Logo Week: Brooks Brothers and the Order of the Golden Fleece
For the thrilling conclusion of logo week, we're tackling one of the strangest branding phenomenons we've ever encountered.
Somehow one of America's foremost preppy outfitter ended up lifting their logo from an medieval chivalric order. The icon in question is the Brooks Brothers sheep. It turns out, noblemen have been wearing that lamb around their necks for upwards of half a millennium—and it sounds like the Duke of Burgundy has a pretty legitimate beef…
The story of the golden fleece itself goes back to Greek story of Jason and the Argonauts (remember?) but that particular “droopy sheep” symbol didn’t pop up until 1430, when Philip the Good of Burgundy founded the Order of the Golden Fleece. Anyone noble enough to join the squad got a gold necklace like the one above as part of their oath to protect the glory of the Church. After a few centuries of favor-swapping, the order included noble families from Spain to Poland and there were enough variations on the fleece to fill a museum.

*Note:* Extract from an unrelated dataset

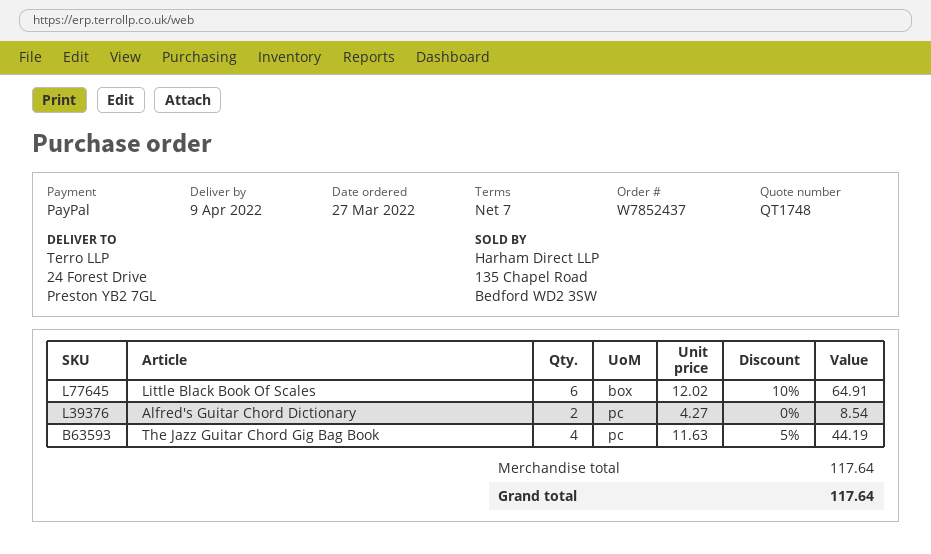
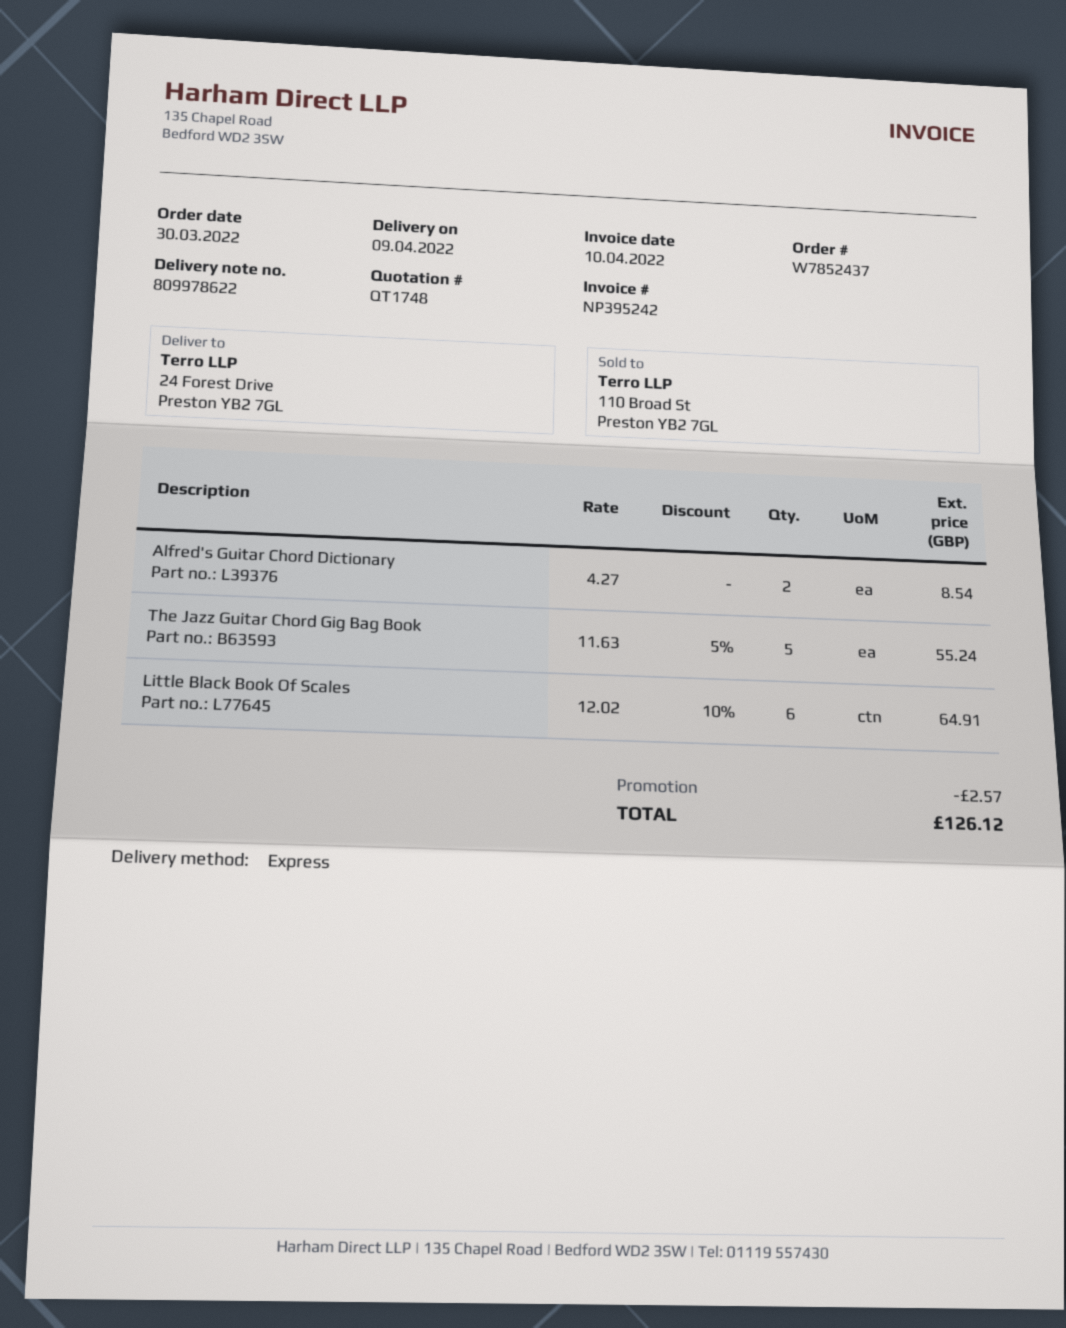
order date: 2022-03-27 -> 2022-03-30
The Jazz Guitar Chord Gig Bag Book: 4 x 11.63 - 5% = 44.19 -> 5 x 11.63 - 5% = 55.24
discount: none -> 2.57
total: 117.64 -> 126.12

The Brooks Brothers connection comes in some time in the mid-nineteenth century, when the clothier was looking to replace their straight-text logo with something a bit more regal. By then, European clothiers had taken to hanging the icon outside their shops as a symbol of the woolen trades. Brooks was eager to grab a little European cred, so they lifted it quietly and never looked back—even though the original order was still very much around, and continues through to the present day.
Naturally, in the 150 years since they’ve built up quite a name on their own—more American than European; more cotton than wool—and the dangling sheep has come to symbolize true prep more than chivalrous crusading…but we know a few Austrian archdukes who might see it differently.